Financer des transformations et des rénovations

La banque ne finance souvent que deux tiers de ces travaux.

Tôt ou tard un bien demande des interventions coûteuses : réfection des façades et du toit, rénovation de la cuisine et des sanitaires, changement de chaudière, etc. Les transformations s’imposent aussi parce les exigences changent, par exemple en vue de la retraite.

Une transformation ou une rénovation comporte toujours des travaux qui maintiennent la valeur de la maison. Si le propriétaire remplace une vieille cuisine, la nouvelle sera plus belle et probablement mieux équipée. Mais une partie des travaux est considérée comme maintenant de la valeur, parce que le bien comprenait déjà une cuisine.

C’est pourquoi la banque ne finance souvent que deux tiers de ces travaux. Si elle assimile cette partie-là à de la plus-value, le propriétaire doit pouvoir financer le reste. Certaines banques ne financent que 80 % des travaux à plus-value.

Examinez à temps si les travaux prévus augmenteront réellement la valeur du bien et quelle part la banque est disposée à financer. Une demande déposée juste avant le début des transformations peut vous exposer à de mauvaises surprises.

Prévoyez aussi une réserve pour imprévu d’environ 10 % du coût des travaux. Cela vous évitera par la suite de demander une réouverture de votre ligne de crédit, si les transformations devaient s’avérer plus coûteuses.

Le propriétaire peut utiliser son 2e pilier pour financer des travaux. Mais cet argent doit être investi dans des travaux à plus-value. Il en va de même pour le capital du 3e pilier. Si la prévoyance est déjà nantie, le retrait n’est possible qu’avec l’accord de la banque.

En cas d’augmentation de l’hypothèque, la banque estime à nouveau le bien et la capacité fnancière du client avant d’autoriser le retrait des capitaux nantis.

Il est souvent plus simple et plus avantageux de financer vos travaux avec votre épargne. Les professionnels de l’immobilier accumulent régulièrement des réserves dans ce but, en mettant de côté chaque année environ 0,5 % de la valeur du bien.

Les frais d’entretien destinés à maintenir la valeur du bien sont en principe déductibles du revenu imposable. La plupart des cantons proposent la déduction forfaitaire ou effective. En principe, il est préférable de concentrer les petits frais d’entretien sur une même année, et profiter de la déduction forfaitaire les années où ces frais sont quasi inexistants.

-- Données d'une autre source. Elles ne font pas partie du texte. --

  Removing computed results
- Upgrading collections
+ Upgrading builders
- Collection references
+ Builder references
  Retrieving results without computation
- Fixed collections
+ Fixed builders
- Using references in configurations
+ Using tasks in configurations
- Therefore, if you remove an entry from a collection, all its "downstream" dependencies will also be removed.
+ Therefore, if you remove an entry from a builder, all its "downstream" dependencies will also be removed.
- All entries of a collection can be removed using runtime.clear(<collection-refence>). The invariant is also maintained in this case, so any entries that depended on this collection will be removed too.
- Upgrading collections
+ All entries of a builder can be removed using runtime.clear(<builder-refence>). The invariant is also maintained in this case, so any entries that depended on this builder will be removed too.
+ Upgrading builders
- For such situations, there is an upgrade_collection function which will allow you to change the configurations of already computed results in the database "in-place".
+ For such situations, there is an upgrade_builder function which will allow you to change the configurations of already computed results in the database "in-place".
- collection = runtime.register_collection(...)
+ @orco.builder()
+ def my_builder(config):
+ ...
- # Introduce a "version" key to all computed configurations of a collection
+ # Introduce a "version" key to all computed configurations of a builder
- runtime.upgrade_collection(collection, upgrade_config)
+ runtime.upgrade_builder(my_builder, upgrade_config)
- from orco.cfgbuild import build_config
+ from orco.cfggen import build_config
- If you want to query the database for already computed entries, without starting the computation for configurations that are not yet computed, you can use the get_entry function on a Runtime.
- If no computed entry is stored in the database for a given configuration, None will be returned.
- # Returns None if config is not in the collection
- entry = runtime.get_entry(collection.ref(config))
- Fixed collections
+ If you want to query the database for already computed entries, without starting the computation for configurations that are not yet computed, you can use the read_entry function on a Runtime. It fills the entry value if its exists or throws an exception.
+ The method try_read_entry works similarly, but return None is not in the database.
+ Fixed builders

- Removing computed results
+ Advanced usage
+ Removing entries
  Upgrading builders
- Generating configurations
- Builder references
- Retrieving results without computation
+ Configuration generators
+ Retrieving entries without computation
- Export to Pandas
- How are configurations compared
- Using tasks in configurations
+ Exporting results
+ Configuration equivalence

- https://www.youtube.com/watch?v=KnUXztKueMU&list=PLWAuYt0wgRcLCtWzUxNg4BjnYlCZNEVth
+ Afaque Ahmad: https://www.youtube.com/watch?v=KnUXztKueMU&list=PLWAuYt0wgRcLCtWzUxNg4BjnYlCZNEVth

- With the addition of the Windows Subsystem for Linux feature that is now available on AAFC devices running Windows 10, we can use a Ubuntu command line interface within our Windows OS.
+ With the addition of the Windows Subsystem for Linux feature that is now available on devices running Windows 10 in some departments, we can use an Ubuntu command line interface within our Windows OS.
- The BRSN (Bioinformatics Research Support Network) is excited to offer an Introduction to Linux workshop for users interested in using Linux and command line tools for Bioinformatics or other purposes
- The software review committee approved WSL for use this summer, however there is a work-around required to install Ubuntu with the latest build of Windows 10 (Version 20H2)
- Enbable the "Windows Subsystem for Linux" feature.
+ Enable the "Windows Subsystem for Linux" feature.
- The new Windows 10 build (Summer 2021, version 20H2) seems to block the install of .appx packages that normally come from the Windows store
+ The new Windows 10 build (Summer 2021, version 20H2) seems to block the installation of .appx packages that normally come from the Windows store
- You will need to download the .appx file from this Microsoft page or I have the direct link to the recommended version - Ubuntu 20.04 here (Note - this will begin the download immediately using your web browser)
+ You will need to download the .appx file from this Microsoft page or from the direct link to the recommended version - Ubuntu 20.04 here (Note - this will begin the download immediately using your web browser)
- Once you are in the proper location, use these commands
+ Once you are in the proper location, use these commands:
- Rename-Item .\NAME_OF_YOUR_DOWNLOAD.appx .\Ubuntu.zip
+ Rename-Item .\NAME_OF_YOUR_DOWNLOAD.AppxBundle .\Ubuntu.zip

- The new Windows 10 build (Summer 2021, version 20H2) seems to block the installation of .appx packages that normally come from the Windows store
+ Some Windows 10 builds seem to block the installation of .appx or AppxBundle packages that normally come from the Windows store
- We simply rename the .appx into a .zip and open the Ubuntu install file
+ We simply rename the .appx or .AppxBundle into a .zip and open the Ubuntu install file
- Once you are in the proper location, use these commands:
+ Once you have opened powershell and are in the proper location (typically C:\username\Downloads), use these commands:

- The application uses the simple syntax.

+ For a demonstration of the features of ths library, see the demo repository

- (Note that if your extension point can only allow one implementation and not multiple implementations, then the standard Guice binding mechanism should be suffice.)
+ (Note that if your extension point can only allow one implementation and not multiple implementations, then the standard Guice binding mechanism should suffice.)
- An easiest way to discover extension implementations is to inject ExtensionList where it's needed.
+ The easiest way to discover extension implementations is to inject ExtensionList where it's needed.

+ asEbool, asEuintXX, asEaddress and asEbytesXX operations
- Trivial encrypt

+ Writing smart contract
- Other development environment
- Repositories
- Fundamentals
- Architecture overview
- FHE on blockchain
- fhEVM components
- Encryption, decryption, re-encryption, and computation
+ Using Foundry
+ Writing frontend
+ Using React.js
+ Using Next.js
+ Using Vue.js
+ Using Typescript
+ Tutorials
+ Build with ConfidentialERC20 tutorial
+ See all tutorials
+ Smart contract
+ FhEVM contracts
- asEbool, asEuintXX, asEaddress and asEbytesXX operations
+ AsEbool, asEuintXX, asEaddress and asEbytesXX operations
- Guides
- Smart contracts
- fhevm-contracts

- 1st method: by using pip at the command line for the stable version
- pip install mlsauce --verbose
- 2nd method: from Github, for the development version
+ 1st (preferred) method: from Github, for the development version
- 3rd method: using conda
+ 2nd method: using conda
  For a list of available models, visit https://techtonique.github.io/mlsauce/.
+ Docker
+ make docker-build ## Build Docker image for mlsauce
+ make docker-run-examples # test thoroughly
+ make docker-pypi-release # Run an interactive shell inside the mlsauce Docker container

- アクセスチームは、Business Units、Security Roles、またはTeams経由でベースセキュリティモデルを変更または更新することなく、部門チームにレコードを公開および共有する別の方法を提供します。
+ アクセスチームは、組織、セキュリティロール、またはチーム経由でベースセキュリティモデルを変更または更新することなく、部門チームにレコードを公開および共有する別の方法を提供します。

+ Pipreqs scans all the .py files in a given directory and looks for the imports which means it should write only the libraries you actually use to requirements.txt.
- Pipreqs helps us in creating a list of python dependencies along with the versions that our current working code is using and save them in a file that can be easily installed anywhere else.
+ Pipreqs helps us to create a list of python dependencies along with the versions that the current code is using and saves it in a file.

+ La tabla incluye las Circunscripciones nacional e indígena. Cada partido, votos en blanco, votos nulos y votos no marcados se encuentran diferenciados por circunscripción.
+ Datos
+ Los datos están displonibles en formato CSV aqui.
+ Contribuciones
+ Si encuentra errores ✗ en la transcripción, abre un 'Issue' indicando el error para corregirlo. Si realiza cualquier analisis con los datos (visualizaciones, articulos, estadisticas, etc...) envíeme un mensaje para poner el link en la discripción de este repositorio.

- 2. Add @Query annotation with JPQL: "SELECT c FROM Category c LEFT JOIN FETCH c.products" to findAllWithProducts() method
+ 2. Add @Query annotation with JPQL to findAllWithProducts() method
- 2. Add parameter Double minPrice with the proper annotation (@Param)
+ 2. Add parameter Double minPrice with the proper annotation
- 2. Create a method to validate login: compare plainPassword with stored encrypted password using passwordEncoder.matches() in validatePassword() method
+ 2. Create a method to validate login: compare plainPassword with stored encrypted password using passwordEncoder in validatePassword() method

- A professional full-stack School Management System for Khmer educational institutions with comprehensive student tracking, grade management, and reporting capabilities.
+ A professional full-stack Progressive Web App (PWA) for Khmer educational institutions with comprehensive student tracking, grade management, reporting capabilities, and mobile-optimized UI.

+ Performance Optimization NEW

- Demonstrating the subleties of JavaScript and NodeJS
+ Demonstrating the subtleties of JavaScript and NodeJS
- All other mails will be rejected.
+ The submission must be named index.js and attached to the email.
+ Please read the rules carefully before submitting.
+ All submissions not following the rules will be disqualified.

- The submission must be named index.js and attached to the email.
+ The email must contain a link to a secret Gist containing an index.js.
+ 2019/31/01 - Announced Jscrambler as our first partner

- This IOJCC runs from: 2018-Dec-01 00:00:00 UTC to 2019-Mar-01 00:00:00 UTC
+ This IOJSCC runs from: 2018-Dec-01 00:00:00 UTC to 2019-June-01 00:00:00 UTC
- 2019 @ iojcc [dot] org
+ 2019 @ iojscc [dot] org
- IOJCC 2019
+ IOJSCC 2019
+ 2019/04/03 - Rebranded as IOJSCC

En revanche, il vaut mieux échelonner les rénovations importantes sur plusieurs périodes fiscales. Ce qui vous permet d’abaisser votre progression fiscale et de payer moins d’impôts.

Conservez avec soin toutes les factures des travaux à plus-value. Le jour où vous vendez, vous les déduirez de votre gain immobilier et diminuerez ainsi l’impôt y relatif.